A Warrant Officer is the system and equipment subject matter expert who leads by example and by the quality of the advice and counsel he or she provides to senior leaders.
The complete Army definition is as follows: "An officer appointed by warrant by the secretary of the Army, based on a sound level of technical and tactical competence. A warrant officer is a highly specialized expert and trainer, who, by gaining progressive levels of expertise and leadership, operates, maintains, administers, and manages the Army's equipment, support activities, or technical systems for an entire career."
The Chief Command Warrant Officer for the Colorado Army National Guard is CW5 Matt Dorram. He is part of the COARNG Command Team and represents Colorado's Warrant Officer corps. Dorram is the senior Warrant within the organization and is responsible for the success of the WO corps.
Call Chief Warrant Officer 5 Matt Dorram at 720-250-1015 for questions that cannot be answered at the unit level or via the chain of command. You also may contact Chief Warrant Officer Jim Hopkins from the Recruiting & Retention Office at 720-250-1313. For more information, go to the National Guard (Virtual Armory) Warrant Officer web site or visit the US Army Warrant Officer Career Center.
The Army has authorized an APFT alternate event for entrance into theWarrant Officer Candidate School. Click here to read more and fill out the APFT Waiver.
A Unique Leadership Position...
As a Warrant Officer, you can earn pay and privileges that are much the same as those of a commissioned officer, and more. As a Warrant Officer, you'll be an expert - trained to supervise and advise on technical matters that are necessary for success. This technical expertise will place you in an indispensable leadership position. Simply stated, as a military specialist you will become one of the officers other officers rely upon for continued mission success. You can have the authority to administer oaths, military justice and command units.
Don't forget the tangible benefits of the Army National Guard including a good second income and commissary shopping privileges. You can also save money on life insurance, receive a retirement income beginning at age 60 and fly free on a Space-Available basis anywhere in the United States including Alaska, Puerto Rico and Hawaii.
Become Part of a Long and Proud History...
Army National Guard Warrant Officers are highly specialized professionals, trainers and leaders, who operate, maintain, administer and manage the Army National Guard's technical systems, support activities and equipment. They are among the best-trained experts in their fields and they are some of the most respected professionals in the Army National Guard.
Since its origin, the role and requirements of the Warrant Officer have gone through many changes.The rank and grade of Warrant Officer began in 1918. At that time, they served in the Army Mine Planter Service in the Coast Artillery Corps as masters, mates, chief engineers and assistant engineers. With the Act of 1920 came the appointment of Warrant Officers in clerical, administrative and band leading activities. The reason was to "reward" enlisted men for long service and also "reward" former commissioned officers of World War I who lacked either the educational or other eligibility requirements necessary for continuance of commissioned status. Between 1920 and 1930, the Warrant Officer Program was finally instituted as an "incentive" rather than a "reward." As a result, the responsibilities of the Warrant Officer were greatly extended to include many of the duties previously held only by a commissioned officer.

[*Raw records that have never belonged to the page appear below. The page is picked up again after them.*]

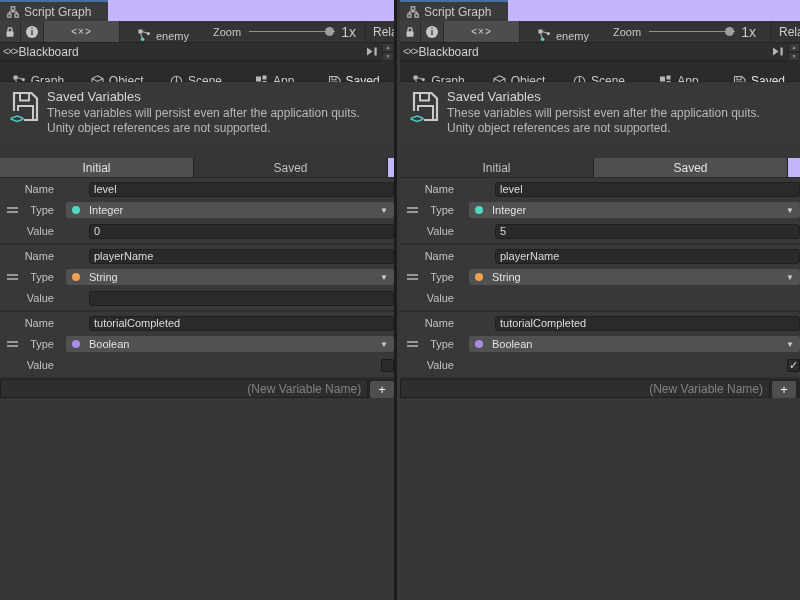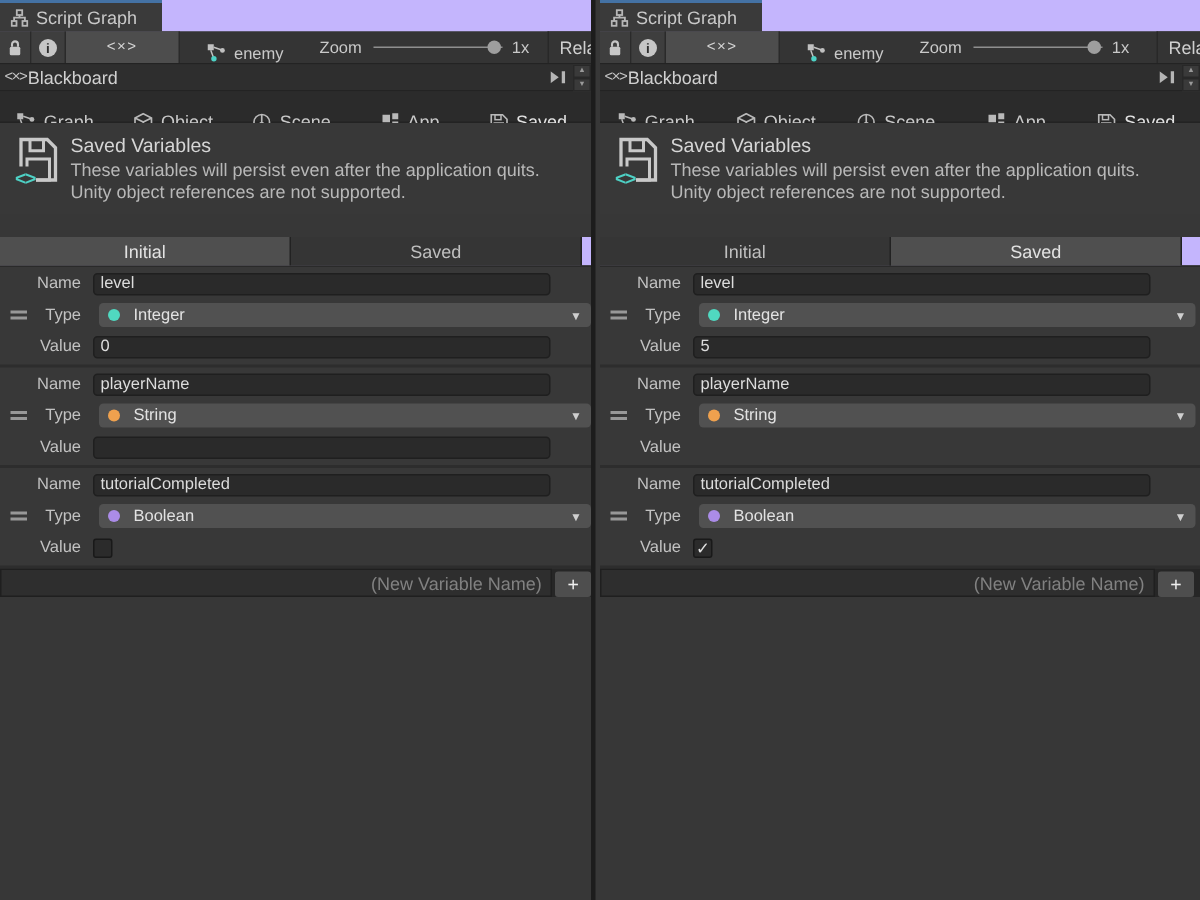"1x" .zoomval { font-size: 11px -> 14px }
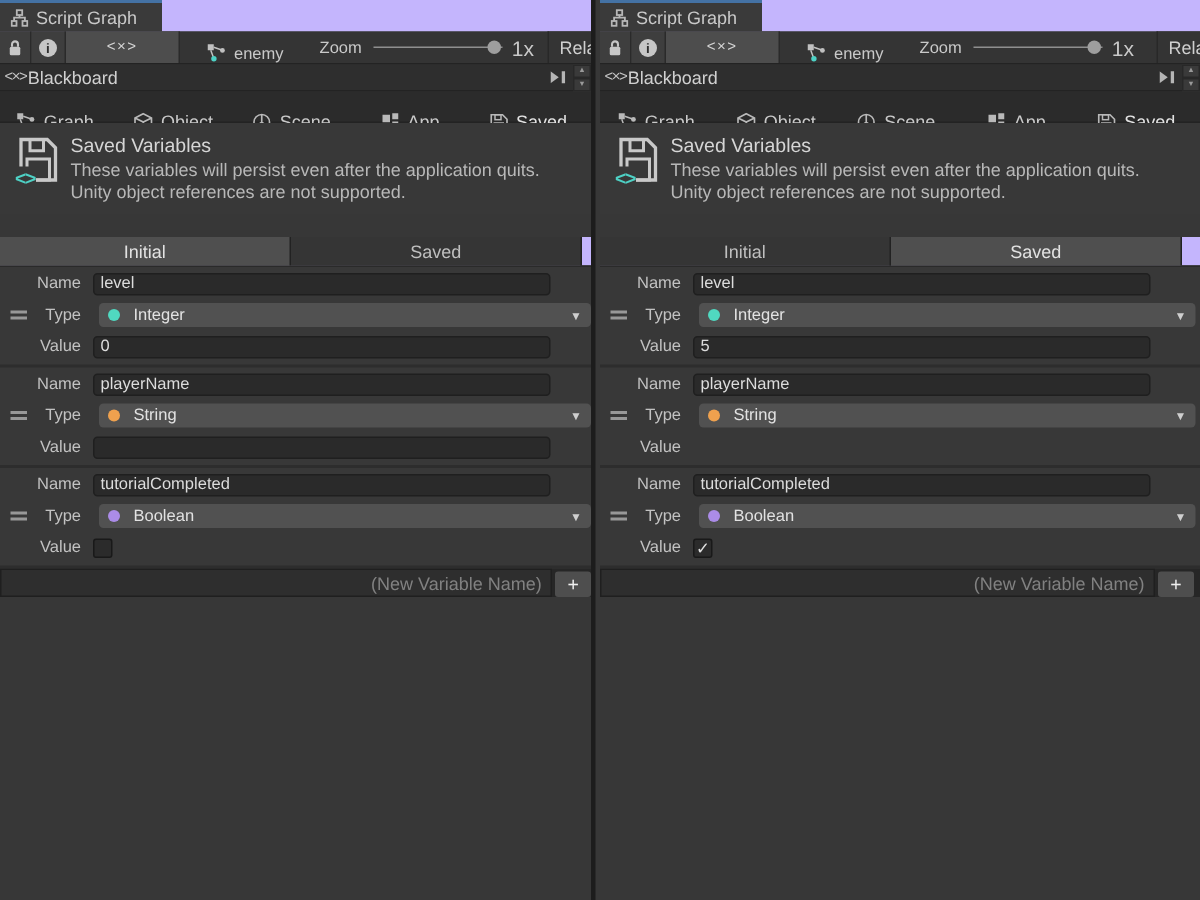"Graph" .cattab { border-right: 5px solid #eab308 -> 2px solid #eab308 }
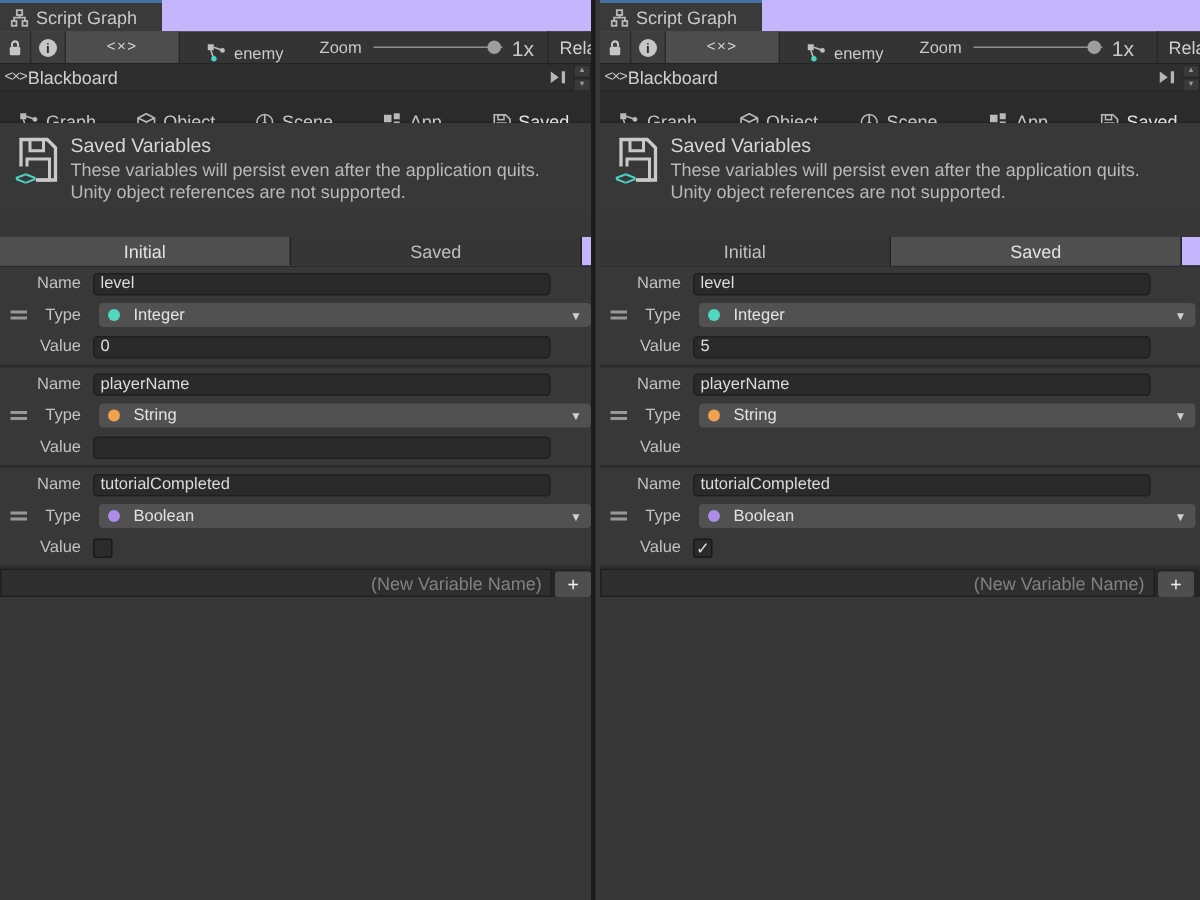"Name" .vrow { justify-content: none -> space-between }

Today, the title of Warrant Officer commands respect. They are indispensable players in the Army National Guard's unique mission - serving country, state and community. As the Army National Guard becomes increasingly technical and specialized, the need for Warrant Officers is increasing. But unlike the past when technical proficiency was the sole responsibility of the Warrant Officer, today it requires leadership qualities, managerial functions, and continued training and education to keep up with the latest technological developments.